This article is derived from a study I made for a private client in 2020. It examined the life and military service of William John Garner, a miner; a married man with children. When he attested in 1915 he lived in Pengam, a mining village straddling the South Wales border of Monmouthshire and Glamorgan. He was mobilised in January 1916 and became Sapper 146105 of the Tunnelling Companies of the Corps of Royal Engineers. William went to France with a reinforcement draft in February 1916 and was posted to 252nd Tunnelling Company. He was taken prisoner of war, unwounded, in the action described below. He was one of two men of the company to be reported missing: sadly, the other man, Sapper 157716 John Robert Magnall, had been killed. He has no known grave and is commemorated at the Louverval Memorial near Cambrai.

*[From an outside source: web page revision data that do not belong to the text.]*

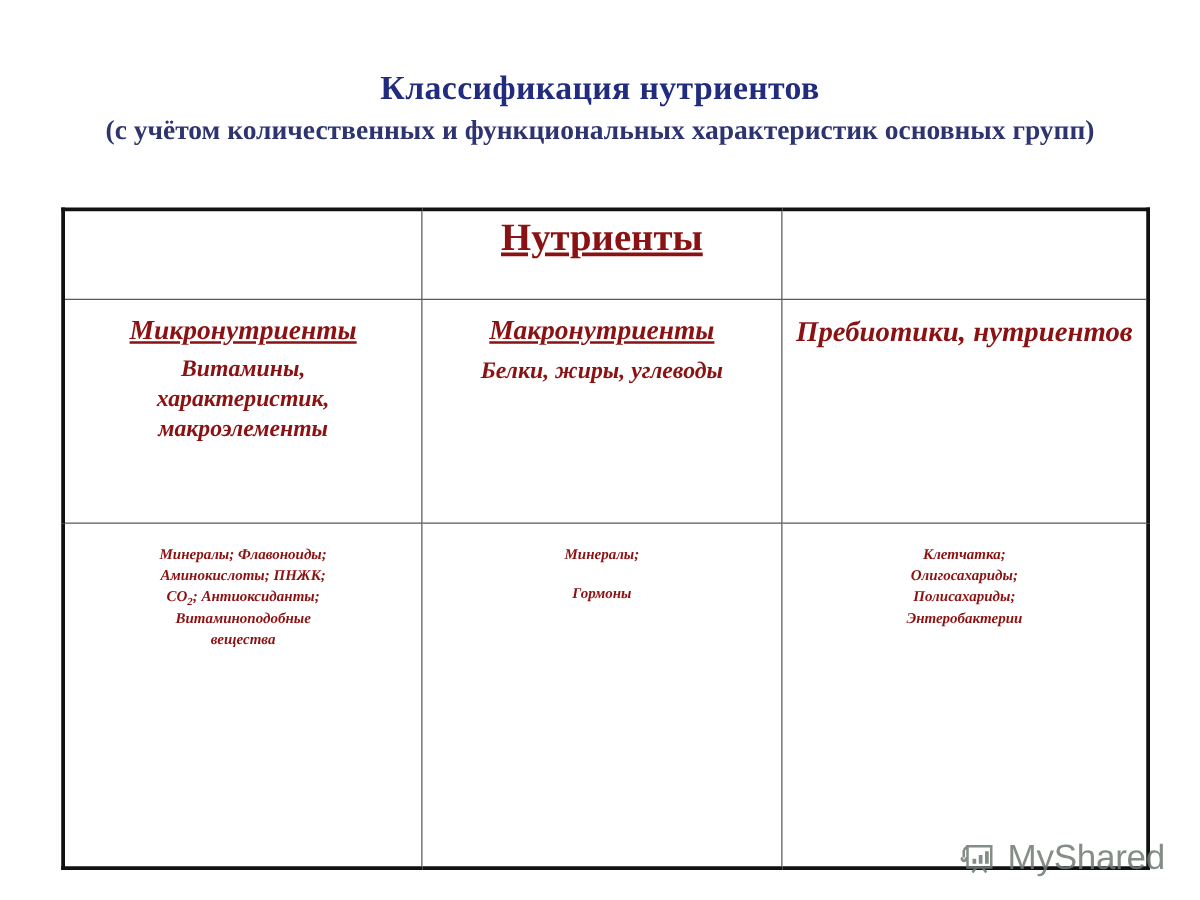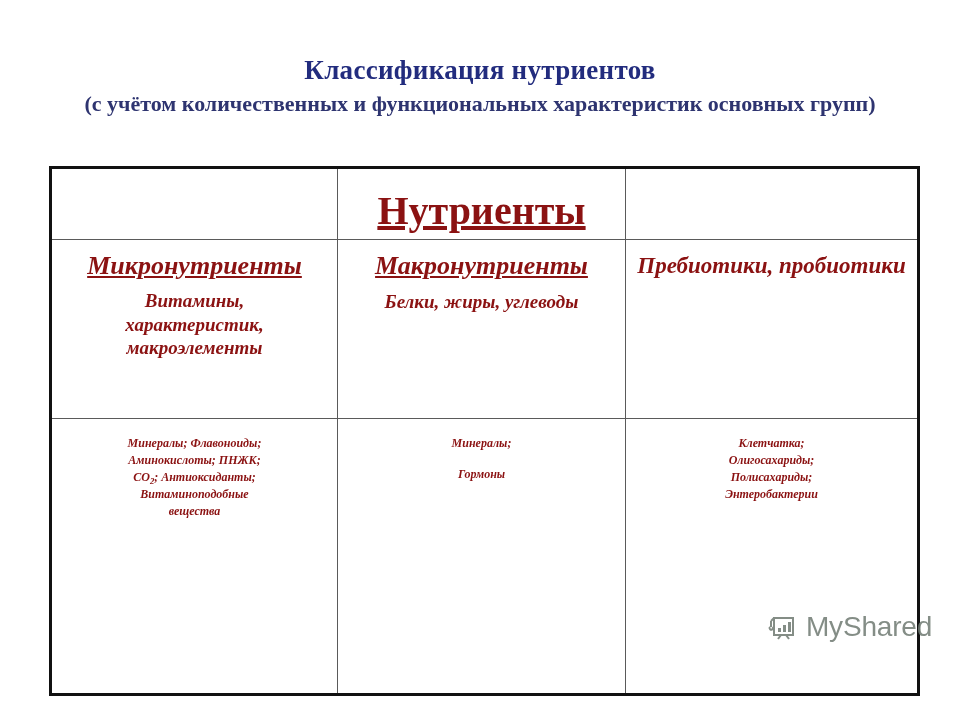"Нутриенты" .big-heading { font-size: 40px -> 31px; padding-top: 20px -> 4px }
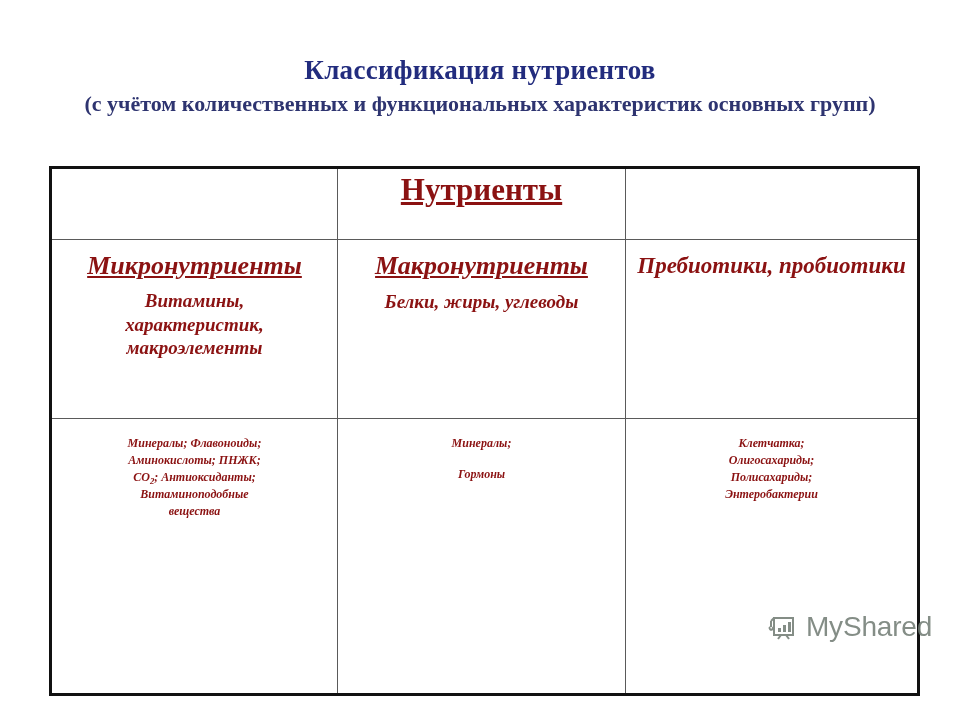"Микронутриенты" .col-heading { font-size: 26px -> 22px }
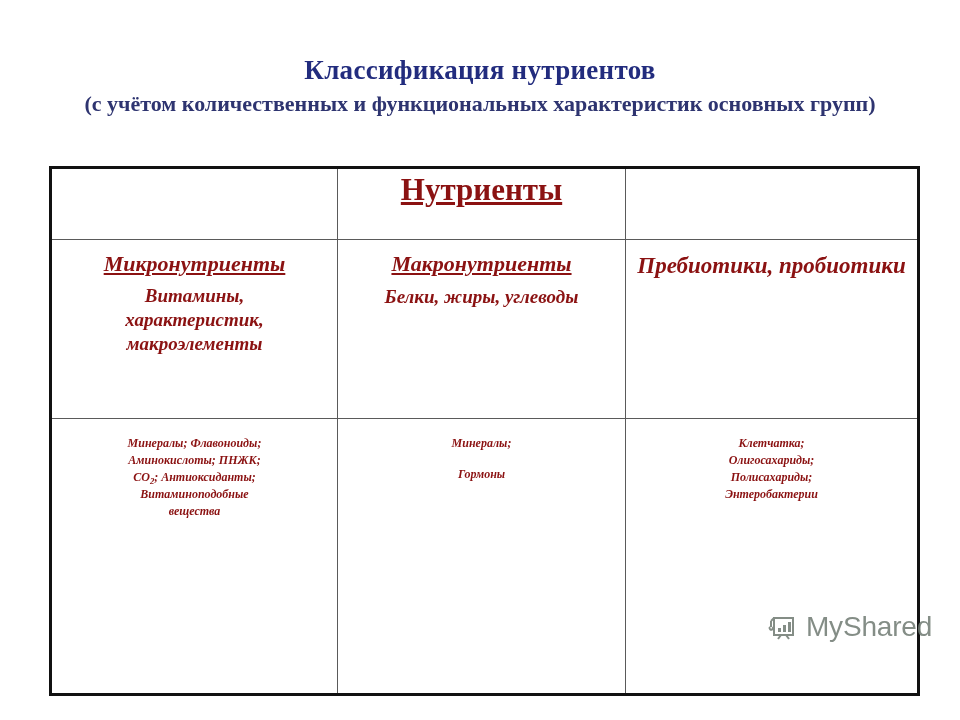"Пребиотики, пробиотики" div.col-heading { text: пробиотики -> нутриентов }
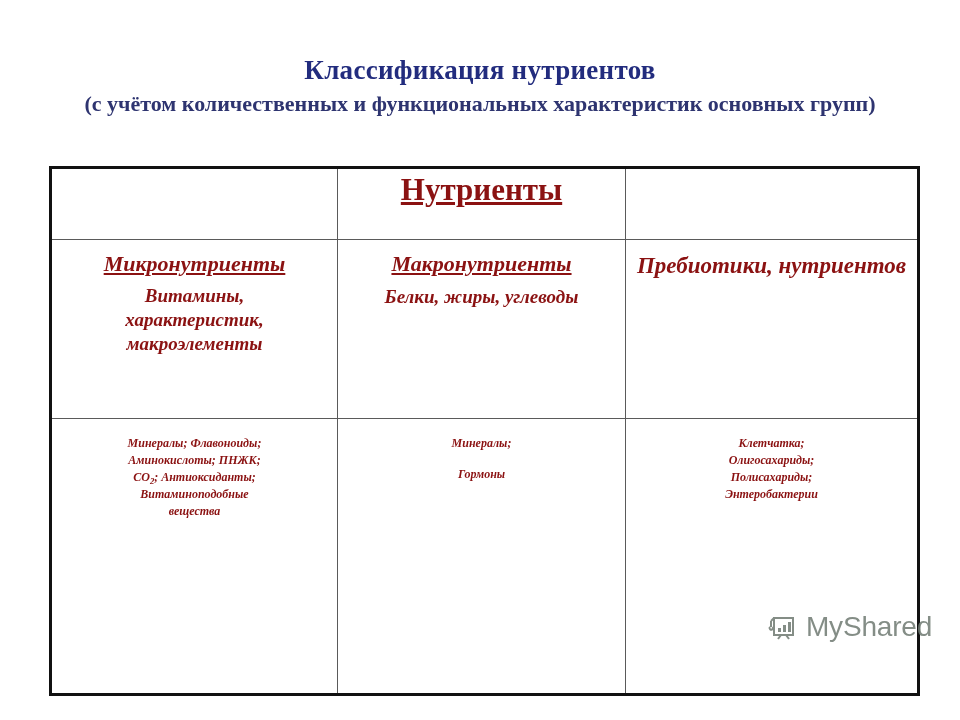"MyShared" .watermark { top: 610px -> 669px }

A photograph, said to be of William, was uploaded to Ancestry by user “noreendennis1”.
252nd Tunnelling Company RE before 20 November 1917
This unit was one of the second wave of tunnelling companies to be formed and was established at Rouen in October 1915. It was quickly moved to the Somme sector which the British had recently taken over from their French allies. The company worked in the area facing the high ground at Beaumont-Hamel and is notable for the work that resulted in the explosion of the great mine below Hawthorn Redoubt at the commencement of the Battle of the Somme on 1 July 1916. The crater resulting from this explosion still exists and contemporary film features in almost all documentary TV programmes on the subject of the Great War.
The company remained within the same sector until March 1917, when it was finally ordered northwards towards Arras. It sustained serious casualties during the German withdrawal to the Hindenburg Line in April 1917, and was still broadly in the same area by November of that year.
20 November 1917
Six officers and 40 men of the company, who had volunteered for the task, were sent to 9th Infantry Brigade of 3rd Division during the night 19-20 November. They were divided into two parties each of three officers and 20 men and instructed that they were to work with the 1st Northumberland Fusiliers in a large scale attack taking place in the morning. Their role was to enter captured enemy trenches, to locate dugouts and any mines or other hazards. The attack was taking place at the same time as the British Third Army launched a major offensive, now known as the Battle of Cambrai. The 3rd Division was situated just outside the area of the offensive and is not officially recognised as participating in it as far as battle honours are concerned.
The war diary of the headquarters staff of 9th Infantry Brigade describes the plan of attack and subsequent events in detail.




The narrative of the attack informs us that one of the Tunnelling Company parties went out and lay in no man’s land to await the attack; the other was behind it in support trenches. The attack was assisted by a heavy barrage of smoke, poison gas and lachrymatory gas, meaning that the man advanced while wearing anti-gas respirators. They would attack behind an artillery and machine gun barrage. As soon as the infantry had gained Bovis Trench, the tunnellers would advance to carry out their allotted work. The attack began at 6.20am on 20 November 1917.
The 1st Northumberland Fusiliers met some opposition on their right, and lost two officers on the left, but reached their objective. There were concerns on the left, for the position was overlooked from slightly higher ground and there was no good field of fire they could use to halt any enemy counter-attack.
The Germans did begin a counter-attack at 3.25pm. At 4pm it also began on the left, driving the 1st Northumberland Fusiliers back. In turn, the battalion mounted an attack to recapture it but it was not successful: “it is feared that all of those of the counter attacking platoons were either killed or taken prisoner”.
It is not possible to be certain of exactly when, where and how William John Garner fell into enemy hands but it seems reasonably certain that it was in that left-hand part of the battalion’s front and during the enemy counter-attack.


Footnote
On 17 December 1917 William’s wife Eleanor was officially informed that he was missing, but it is possible that she had already received unofficial word from his company. This would naturally be the start of a period of great anxiety but it appears that confirmation that William had been taken as a prisoner of war came through remarkably quickly: he was named as such in the War Office casualty list of 18 January 1918, suggesting that this knowledge had been gained via the Red Cross at least by the end of December. Arrangements began to be made for financial support for Eleanor via the “Royal Patriotic Fund Corporation”.
Men taken prisoner at Bullecourt were usually routed at first to the railhead at Cambrai and then moved into Germany. Red Cross records suggest that William was taken to the POW camps “Münster II” and then “Friedrichsfeld”.
William arrived back in England, landing from the ship “Posto” at Hull on 22 November 1918, a fraction ove a year after his capture near Bullecourt.